* [What is expected] Exactly as they appear, copy the lines from the start of the entries below to the line containing "CAP231 | exp_asd (new): 3 -> 2", both ends included.

* [Data supplied]
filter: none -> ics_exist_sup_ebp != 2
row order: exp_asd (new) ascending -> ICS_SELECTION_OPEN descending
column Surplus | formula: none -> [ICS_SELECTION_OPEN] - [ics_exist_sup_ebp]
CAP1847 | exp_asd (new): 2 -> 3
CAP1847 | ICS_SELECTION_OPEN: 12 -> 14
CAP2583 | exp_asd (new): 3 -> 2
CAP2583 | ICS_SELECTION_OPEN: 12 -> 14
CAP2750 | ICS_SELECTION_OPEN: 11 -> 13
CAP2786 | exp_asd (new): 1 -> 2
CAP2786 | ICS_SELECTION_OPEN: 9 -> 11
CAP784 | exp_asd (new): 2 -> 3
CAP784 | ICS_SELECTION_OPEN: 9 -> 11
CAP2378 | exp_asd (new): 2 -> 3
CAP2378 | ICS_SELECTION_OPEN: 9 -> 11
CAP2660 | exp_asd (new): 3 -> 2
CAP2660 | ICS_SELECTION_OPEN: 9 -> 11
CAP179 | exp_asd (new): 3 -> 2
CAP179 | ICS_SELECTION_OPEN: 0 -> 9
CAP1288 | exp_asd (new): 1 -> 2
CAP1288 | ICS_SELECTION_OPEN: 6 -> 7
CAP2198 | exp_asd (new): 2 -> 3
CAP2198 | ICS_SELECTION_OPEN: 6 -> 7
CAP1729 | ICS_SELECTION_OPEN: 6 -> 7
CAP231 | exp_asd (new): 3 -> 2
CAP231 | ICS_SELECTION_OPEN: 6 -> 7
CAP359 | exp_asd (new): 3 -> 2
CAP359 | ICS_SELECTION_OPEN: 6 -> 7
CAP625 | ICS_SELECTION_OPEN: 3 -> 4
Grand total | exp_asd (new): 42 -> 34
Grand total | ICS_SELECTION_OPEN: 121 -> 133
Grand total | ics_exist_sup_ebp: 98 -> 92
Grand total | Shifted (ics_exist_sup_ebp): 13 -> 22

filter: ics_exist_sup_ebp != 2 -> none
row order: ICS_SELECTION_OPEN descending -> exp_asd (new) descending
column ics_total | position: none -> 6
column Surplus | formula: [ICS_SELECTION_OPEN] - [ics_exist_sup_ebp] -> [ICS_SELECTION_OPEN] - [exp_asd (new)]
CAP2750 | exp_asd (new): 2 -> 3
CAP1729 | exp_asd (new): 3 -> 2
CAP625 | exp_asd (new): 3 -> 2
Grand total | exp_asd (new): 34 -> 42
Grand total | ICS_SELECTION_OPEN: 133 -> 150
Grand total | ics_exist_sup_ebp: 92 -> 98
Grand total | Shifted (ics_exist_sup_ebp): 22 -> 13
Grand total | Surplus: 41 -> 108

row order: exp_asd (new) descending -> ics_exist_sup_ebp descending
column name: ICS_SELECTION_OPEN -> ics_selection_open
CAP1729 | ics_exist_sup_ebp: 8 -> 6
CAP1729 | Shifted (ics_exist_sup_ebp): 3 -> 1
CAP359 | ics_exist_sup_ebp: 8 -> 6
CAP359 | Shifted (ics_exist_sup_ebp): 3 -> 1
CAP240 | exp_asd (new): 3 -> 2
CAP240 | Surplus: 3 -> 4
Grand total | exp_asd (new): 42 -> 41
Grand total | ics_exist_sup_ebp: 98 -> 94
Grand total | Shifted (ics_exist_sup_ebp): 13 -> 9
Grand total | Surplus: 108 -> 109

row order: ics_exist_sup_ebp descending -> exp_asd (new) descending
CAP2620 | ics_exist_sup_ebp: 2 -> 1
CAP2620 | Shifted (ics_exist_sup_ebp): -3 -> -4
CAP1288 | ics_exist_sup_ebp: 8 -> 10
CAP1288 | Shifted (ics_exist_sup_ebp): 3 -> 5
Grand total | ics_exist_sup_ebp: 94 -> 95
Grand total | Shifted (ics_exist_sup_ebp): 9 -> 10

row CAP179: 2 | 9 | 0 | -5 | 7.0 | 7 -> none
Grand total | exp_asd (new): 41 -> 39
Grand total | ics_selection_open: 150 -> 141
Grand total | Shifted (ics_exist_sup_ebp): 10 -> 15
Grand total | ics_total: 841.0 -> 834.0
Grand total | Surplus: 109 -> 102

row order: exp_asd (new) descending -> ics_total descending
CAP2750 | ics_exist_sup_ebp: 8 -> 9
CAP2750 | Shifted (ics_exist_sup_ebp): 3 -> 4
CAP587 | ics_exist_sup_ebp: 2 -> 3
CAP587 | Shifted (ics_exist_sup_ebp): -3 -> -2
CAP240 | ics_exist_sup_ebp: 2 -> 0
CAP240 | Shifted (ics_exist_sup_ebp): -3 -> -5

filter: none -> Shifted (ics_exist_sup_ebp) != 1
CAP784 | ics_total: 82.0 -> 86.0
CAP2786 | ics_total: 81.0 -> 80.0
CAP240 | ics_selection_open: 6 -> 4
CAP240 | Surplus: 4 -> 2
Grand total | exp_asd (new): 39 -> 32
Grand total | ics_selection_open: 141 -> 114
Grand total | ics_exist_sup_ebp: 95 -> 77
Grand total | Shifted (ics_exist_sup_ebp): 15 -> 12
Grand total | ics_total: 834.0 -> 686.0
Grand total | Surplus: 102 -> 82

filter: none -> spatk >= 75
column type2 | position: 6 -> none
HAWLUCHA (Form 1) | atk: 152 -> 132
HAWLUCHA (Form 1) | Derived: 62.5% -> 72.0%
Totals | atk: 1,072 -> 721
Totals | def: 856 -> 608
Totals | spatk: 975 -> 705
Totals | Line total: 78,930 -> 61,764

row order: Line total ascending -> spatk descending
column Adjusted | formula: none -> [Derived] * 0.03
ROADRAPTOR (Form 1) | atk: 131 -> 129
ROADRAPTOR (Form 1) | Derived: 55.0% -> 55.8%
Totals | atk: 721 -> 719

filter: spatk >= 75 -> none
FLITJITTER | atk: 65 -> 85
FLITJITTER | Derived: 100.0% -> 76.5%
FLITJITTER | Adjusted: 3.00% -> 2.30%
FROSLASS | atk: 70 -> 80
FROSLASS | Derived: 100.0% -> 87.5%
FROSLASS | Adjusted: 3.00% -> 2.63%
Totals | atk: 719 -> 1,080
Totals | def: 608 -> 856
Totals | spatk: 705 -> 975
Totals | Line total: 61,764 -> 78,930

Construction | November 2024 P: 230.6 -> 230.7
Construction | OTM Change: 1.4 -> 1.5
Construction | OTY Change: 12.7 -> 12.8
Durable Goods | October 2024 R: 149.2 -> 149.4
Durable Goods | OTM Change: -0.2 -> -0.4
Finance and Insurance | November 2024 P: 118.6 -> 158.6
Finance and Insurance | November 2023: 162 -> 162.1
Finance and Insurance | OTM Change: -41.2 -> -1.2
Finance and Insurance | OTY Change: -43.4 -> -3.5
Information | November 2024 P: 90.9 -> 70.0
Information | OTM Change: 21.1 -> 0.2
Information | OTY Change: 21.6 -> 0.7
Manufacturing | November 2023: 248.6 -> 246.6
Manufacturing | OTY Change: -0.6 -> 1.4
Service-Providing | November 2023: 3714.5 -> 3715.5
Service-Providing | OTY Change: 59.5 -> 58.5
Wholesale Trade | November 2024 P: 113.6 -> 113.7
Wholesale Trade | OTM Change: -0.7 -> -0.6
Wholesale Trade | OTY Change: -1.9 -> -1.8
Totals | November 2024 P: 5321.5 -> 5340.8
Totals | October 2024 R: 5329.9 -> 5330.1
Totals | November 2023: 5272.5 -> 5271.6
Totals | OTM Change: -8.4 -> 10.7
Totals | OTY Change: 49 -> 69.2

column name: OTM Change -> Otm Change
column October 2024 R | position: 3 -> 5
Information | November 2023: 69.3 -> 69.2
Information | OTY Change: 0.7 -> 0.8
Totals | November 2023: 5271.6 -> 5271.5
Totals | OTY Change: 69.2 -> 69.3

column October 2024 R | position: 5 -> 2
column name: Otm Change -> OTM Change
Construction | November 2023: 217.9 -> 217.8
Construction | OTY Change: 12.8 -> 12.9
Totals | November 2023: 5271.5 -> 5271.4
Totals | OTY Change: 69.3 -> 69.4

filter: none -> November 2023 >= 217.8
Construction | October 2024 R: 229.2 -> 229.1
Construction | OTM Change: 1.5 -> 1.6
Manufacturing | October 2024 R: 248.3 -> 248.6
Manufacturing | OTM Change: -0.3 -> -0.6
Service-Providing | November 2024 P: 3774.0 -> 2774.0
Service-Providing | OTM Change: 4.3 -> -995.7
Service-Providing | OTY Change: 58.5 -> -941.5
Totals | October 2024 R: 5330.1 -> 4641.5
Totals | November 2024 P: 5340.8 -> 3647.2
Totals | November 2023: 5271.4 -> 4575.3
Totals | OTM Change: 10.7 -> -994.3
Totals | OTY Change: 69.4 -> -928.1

* [Written answer]
filter: none -> ics_exist_sup_ebp != 2
row order: exp_asd (new) ascending -> ICS_SELECTION_OPEN descending
column Surplus | formula: none -> [ICS_SELECTION_OPEN] - [ics_exist_sup_ebp]
CAP1847 | exp_asd (new): 2 -> 3
CAP1847 | ICS_SELECTION_OPEN: 12 -> 14
CAP2583 | exp_asd (new): 3 -> 2
CAP2583 | ICS_SELECTION_OPEN: 12 -> 14
CAP2750 | ICS_SELECTION_OPEN: 11 -> 13
CAP2786 | exp_asd (new): 1 -> 2
CAP2786 | ICS_SELECTION_OPEN: 9 -> 11
CAP784 | exp_asd (new): 2 -> 3
CAP784 | ICS_SELECTION_OPEN: 9 -> 11
CAP2378 | exp_asd (new): 2 -> 3
CAP2378 | ICS_SELECTION_OPEN: 9 -> 11
CAP2660 | exp_asd (new): 3 -> 2
CAP2660 | ICS_SELECTION_OPEN: 9 -> 11
CAP179 | exp_asd (new): 3 -> 2
CAP179 | ICS_SELECTION_OPEN: 0 -> 9
CAP1288 | exp_asd (new): 1 -> 2
CAP1288 | ICS_SELECTION_OPEN: 6 -> 7
CAP2198 | exp_asd (new): 2 -> 3
CAP2198 | ICS_SELECTION_OPEN: 6 -> 7
CAP1729 | ICS_SELECTION_OPEN: 6 -> 7
CAP231 | exp_asd (new): 3 -> 2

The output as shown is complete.